米国マサチューセッツ州知事のグリーンビジネス戦略
GreenBiz.com 2013-05-24 Peter Kelly-Detwilerの記事より、
先週ボストンで2日間に渡り開催された、VERGE会議の基調講演を地元マサチューセッツ州のディーバル・パトリック(Deval Patrick)知事が行った。同州はエネルギー、情報、建築物と運輸の総合的な収斂(Convergence)によりグリーン経済への移行を実現する事業を積極的に進めている。
知事は、最初に同州が進めているグリーンビジネス分野の、3本の柱である教育、イノベーション、インフラの成長戦略について述べた。同州は、エネルギー・パイプラインの終点に位置している為に、中東情勢や気まぐれな市場価格によって大きく上下するエネルギー価格に振り回されるばかりの立場であった。同州はエネルギーコストの殆どを州外に支払っていた。
州政府は、エネルギー源の脆弱性対策を具体的な目標として取り上げ、グリーン化技術の開発とグリーンビジネスの推進を行って成功する事で、世界すべての都市がわが州の顧客になって行く事を目標にした。同州はエネルギー効率の改善において、これまで長年全米一位であったカリフォルニア州を追い抜いて一位となった。知事は2010年に再選された際に2017年までに同州の太陽光発電量を250MW(メガワット)にすると宣言したが、それを目標より4年早く2013年に達成しており、目標は2020年までに1600MWに変更されている。
同州では、オフショアの風力発電プロジェクトをスタートさせ、現在チャールストンで世界最大のブレードを持つ発電機を開発中である。これにより風力発電は2007年に比べ71倍となり、新たな雇用は30倍の7万2千人となった。
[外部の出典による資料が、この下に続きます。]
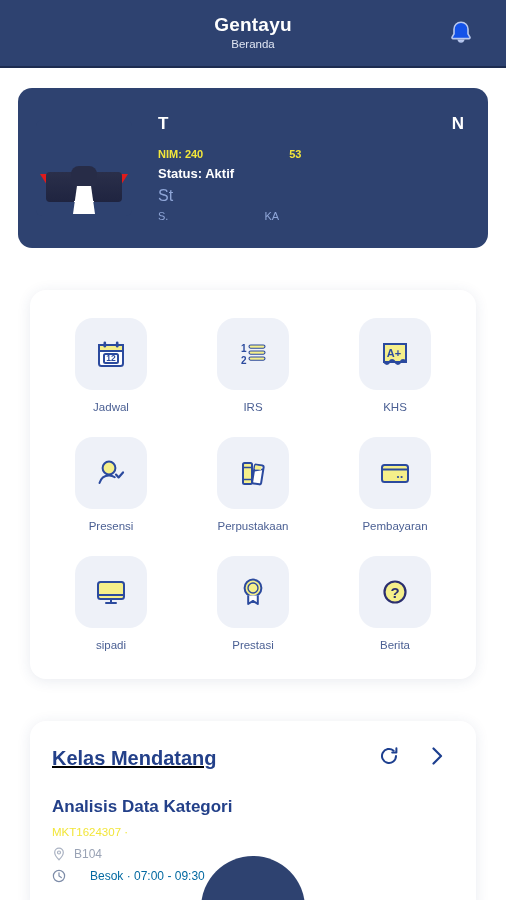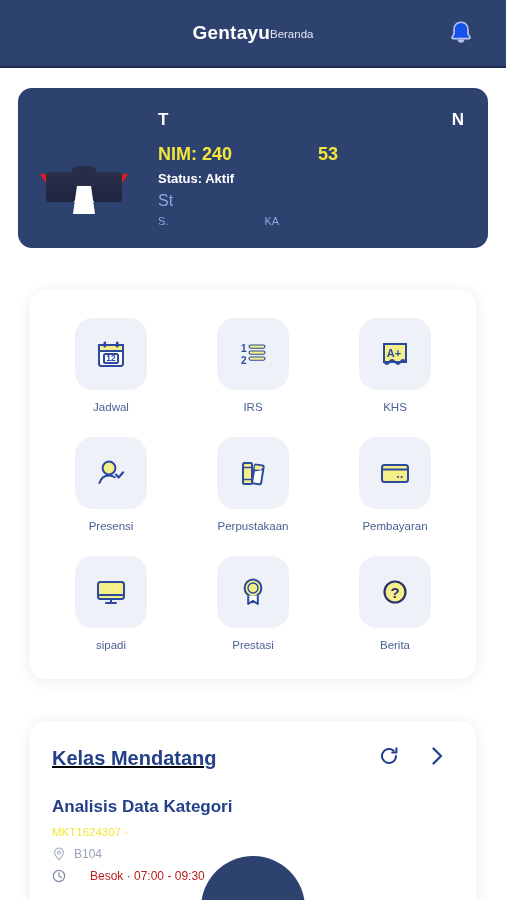"Gentayu" .appbar-titles { flex-direction: row -> column }
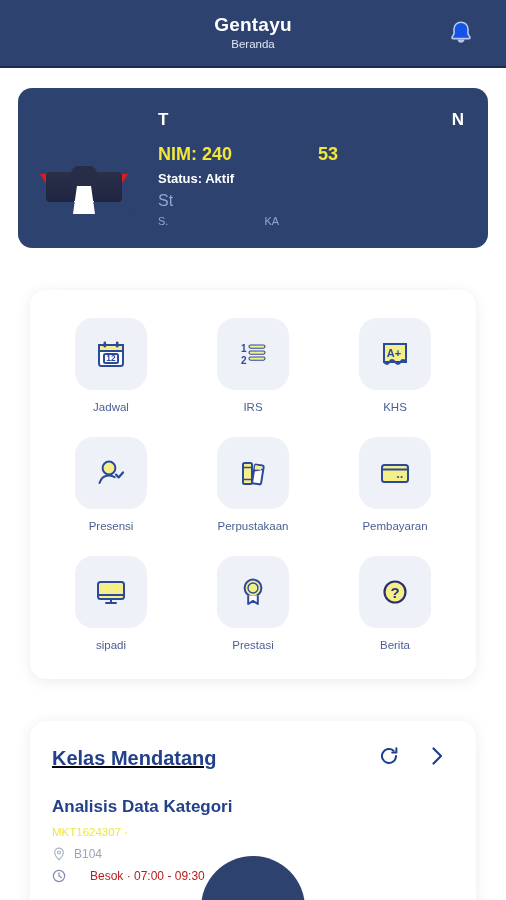"NIM: 240" .profile-nim { font-size: 18px -> 11px }
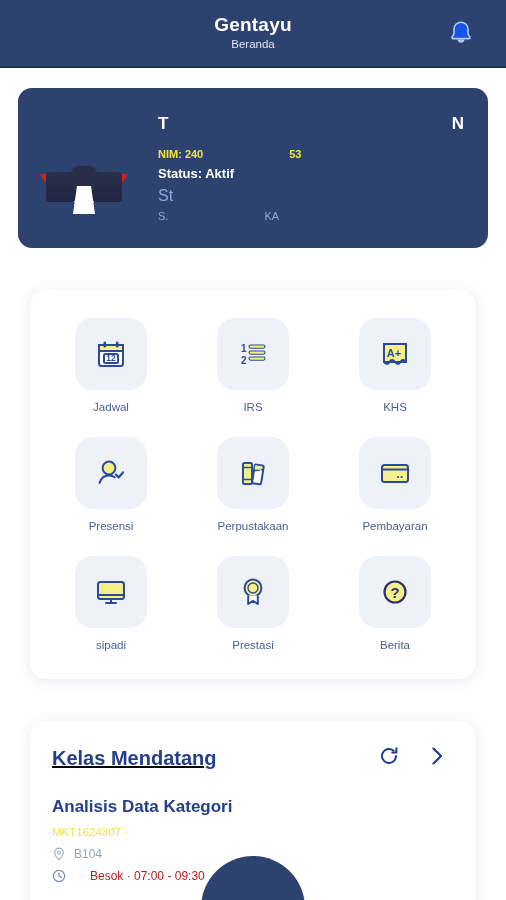"Besok · 07:00 - 09:30" .class-meta.time { color: #b91c1c -> #0369a1 }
知事は、インタビューに答えて「私はもともとオイルビジネスに詳しく、表も裏も知っており、どの部分から改革の手を着ければ良いかを知っている。今、オイルビジネスの人達の中にはグリーン経済への移行がすでに始まっている事を敏感に捉えている人が大勢いる。ここにビジネスチャンスがあり、州としてそれに取り組んでいる。」と語っている。
選挙民の顔色ばかり伺うポピュリスト政治屋の多い日本の知事達とはちょっと違う。
[ ディーバル・パトリック ]
1956年生まれ。 シカゴのシングルマザーのもとで育てられた。父親はJazzミュージシャン。1974年ハーバード大に入り、この家系で初めて高等教育を受ける。1982年ハーバード・ロースクール卒業、法学博士。1983年ボストンのロー・ファームで弁護士となる。1994年クリントン政権のホワイトハウス人権担当弁護士となる。1997年ボストンに戻りロー・ファームでTEXACOやUAを担当。2007年マサチューセッツ州知事に当選。同州初めてのアフリカ系知事となる。2010年再選。1984年やはり弁護士のDianeと結婚。2人の女子を設ける。内1人は後にレスビアンであると公表。